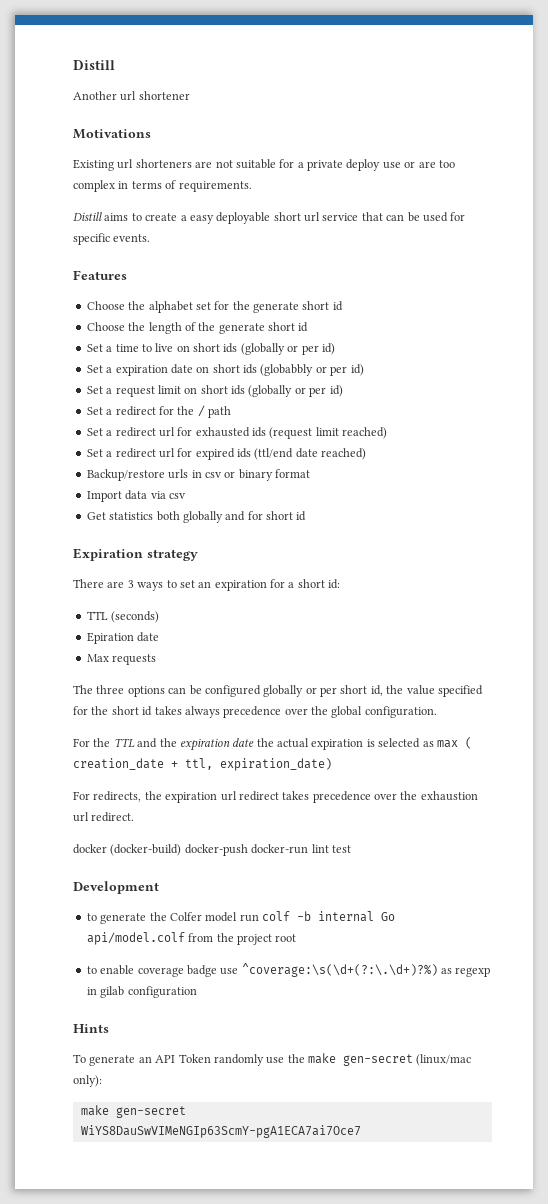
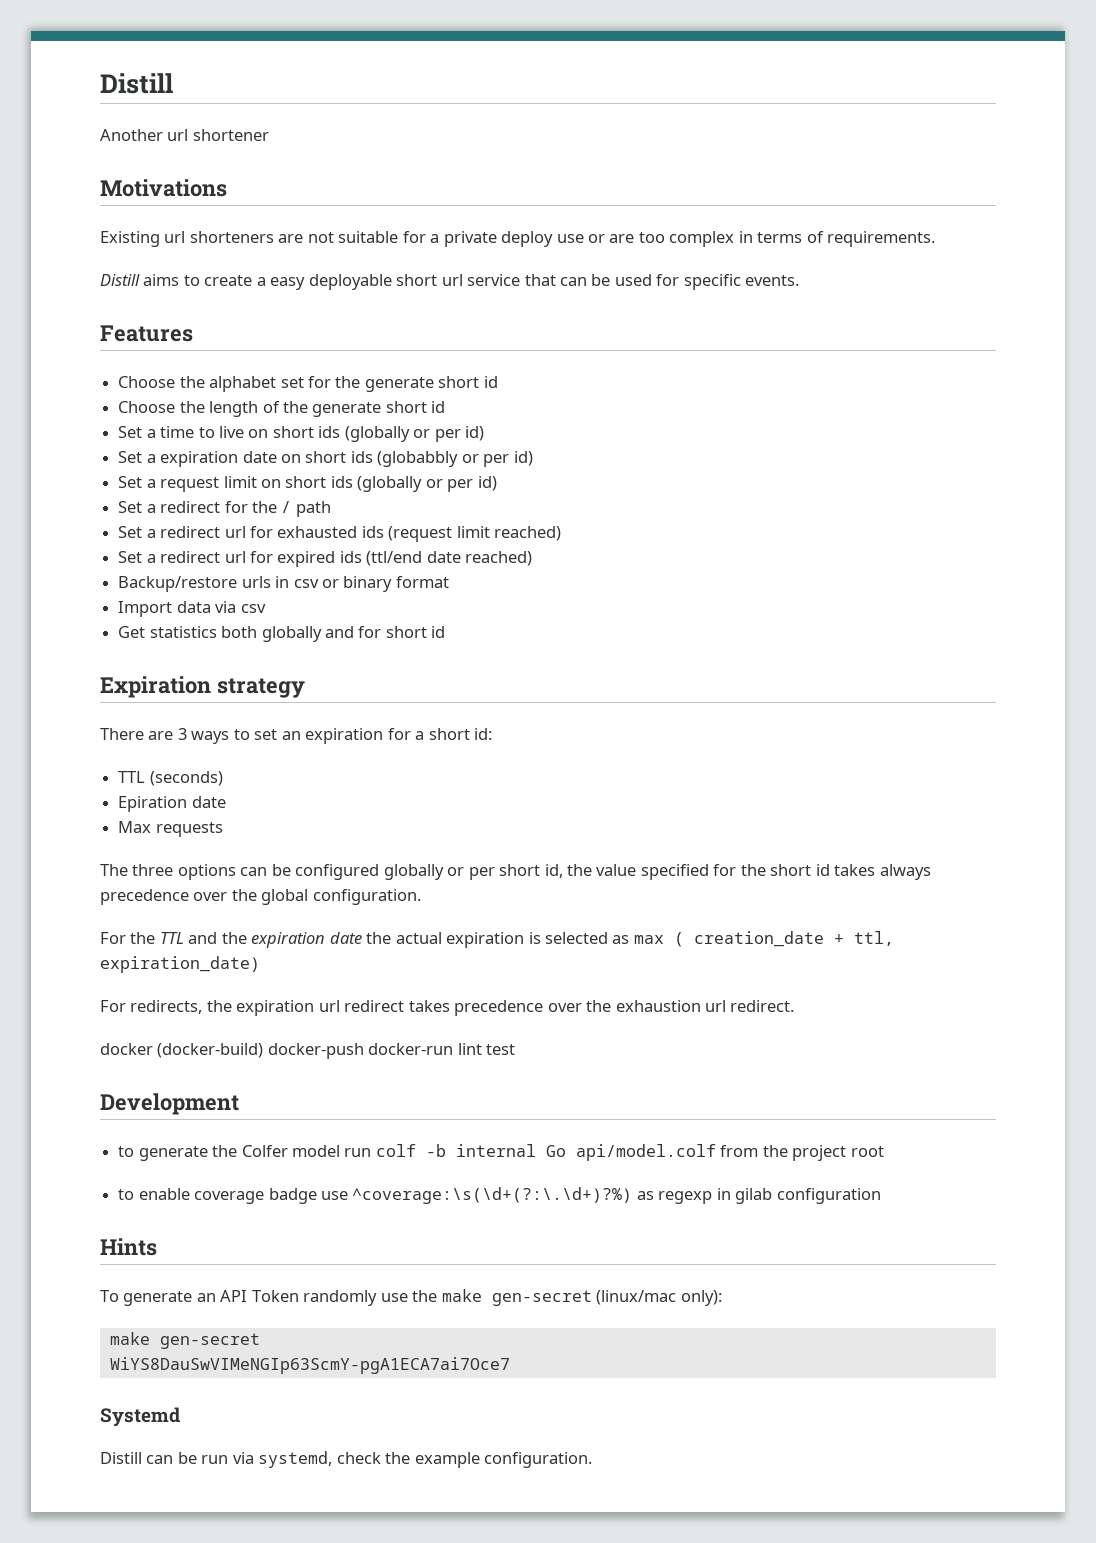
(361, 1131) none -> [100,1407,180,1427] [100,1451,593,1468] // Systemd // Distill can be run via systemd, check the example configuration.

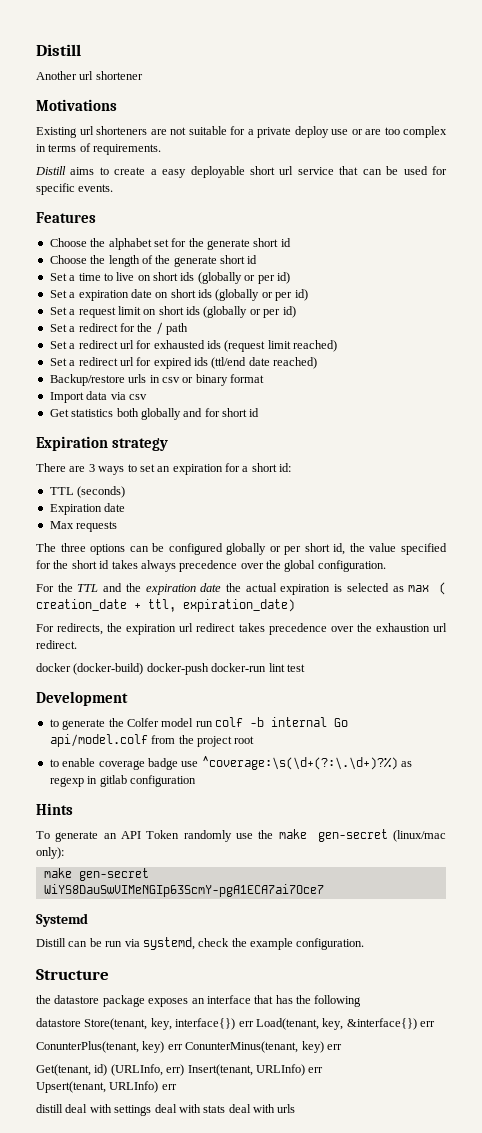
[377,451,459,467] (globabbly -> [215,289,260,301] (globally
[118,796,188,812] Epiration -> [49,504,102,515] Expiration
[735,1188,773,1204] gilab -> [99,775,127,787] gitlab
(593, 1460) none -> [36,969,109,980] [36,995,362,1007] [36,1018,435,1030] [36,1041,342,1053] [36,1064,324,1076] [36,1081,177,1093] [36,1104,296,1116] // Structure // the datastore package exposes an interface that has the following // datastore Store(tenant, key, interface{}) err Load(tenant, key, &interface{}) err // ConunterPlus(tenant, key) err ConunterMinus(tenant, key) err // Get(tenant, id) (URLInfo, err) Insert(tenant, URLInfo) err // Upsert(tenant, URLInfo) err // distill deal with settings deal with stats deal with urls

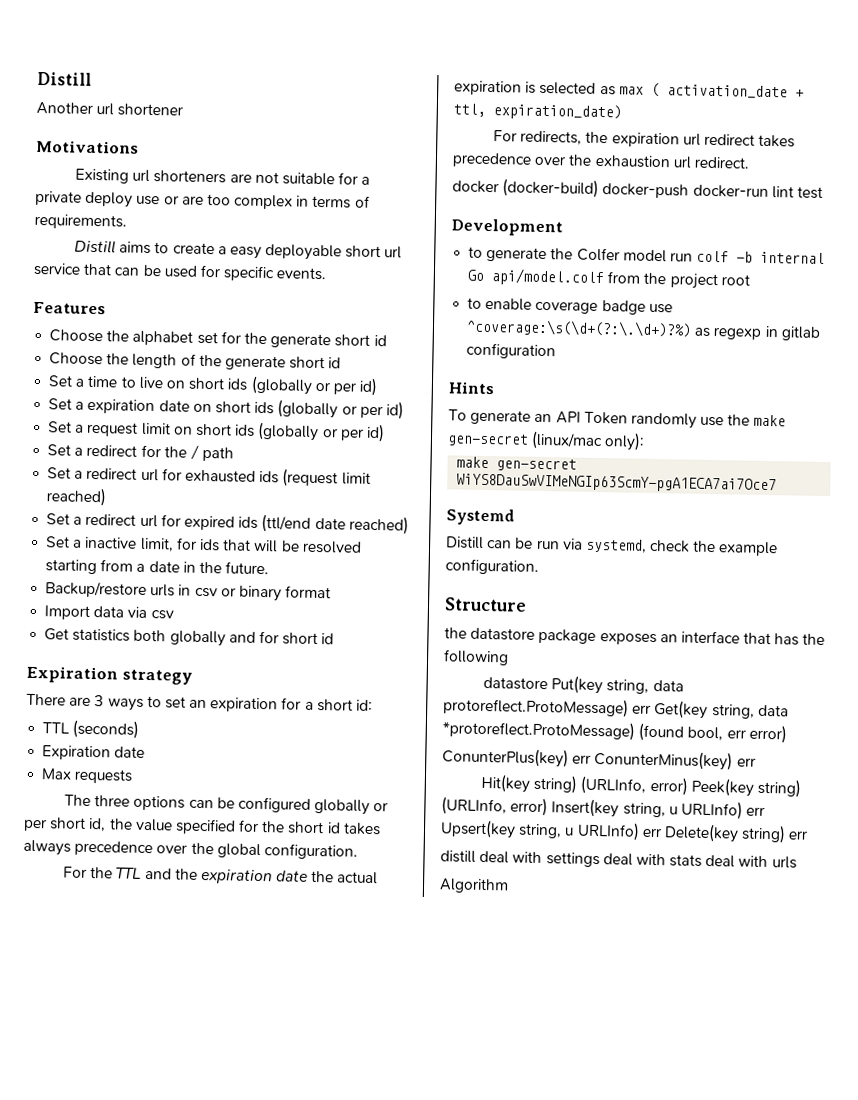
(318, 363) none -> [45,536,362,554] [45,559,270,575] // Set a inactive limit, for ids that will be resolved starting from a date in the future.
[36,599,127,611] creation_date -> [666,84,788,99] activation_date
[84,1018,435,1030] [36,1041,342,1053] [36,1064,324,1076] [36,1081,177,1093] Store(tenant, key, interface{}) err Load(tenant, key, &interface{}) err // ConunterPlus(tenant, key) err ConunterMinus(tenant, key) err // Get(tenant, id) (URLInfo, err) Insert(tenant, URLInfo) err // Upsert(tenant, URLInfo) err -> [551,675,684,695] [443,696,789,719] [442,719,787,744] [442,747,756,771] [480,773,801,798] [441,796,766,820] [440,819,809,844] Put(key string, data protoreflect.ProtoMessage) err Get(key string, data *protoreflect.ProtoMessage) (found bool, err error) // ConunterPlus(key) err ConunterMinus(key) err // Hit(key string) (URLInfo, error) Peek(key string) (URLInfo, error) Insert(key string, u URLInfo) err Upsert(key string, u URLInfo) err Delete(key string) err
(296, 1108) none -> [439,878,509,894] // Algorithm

----------------------------------------

* **Task goal**
The answer should consist only of the lines above from the one with "[118,796,188,812] Epiration ->" through the one with "[36,599,127,611] creation_date ->", repeated exactly, with no pictures among them.

* **Problem solution**
[118,796,188,812] Epiration -> [49,504,102,515] Expiration
[735,1188,773,1204] gilab -> [99,775,127,787] gitlab
(593, 1460) none -> [36,969,109,980] [36,995,362,1007] [36,1018,435,1030] [36,1041,342,1053] [36,1064,324,1076] [36,1081,177,1093] [36,1104,296,1116] // Structure // the datastore package exposes an interface that has the following // datastore Store(tenant, key, interface{}) err Load(tenant, key, &interface{}) err // ConunterPlus(tenant, key) err ConunterMinus(tenant, key) err // Get(tenant, id) (URLInfo, err) Insert(tenant, URLInfo) err // Upsert(tenant, URLInfo) err // distill deal with settings deal with stats deal with urls

(318, 363) none -> [45,536,362,554] [45,559,270,575] // Set a inactive limit, for ids that will be resolved starting from a date in the future.
[36,599,127,611] creation_date -> [666,84,788,99] activation_date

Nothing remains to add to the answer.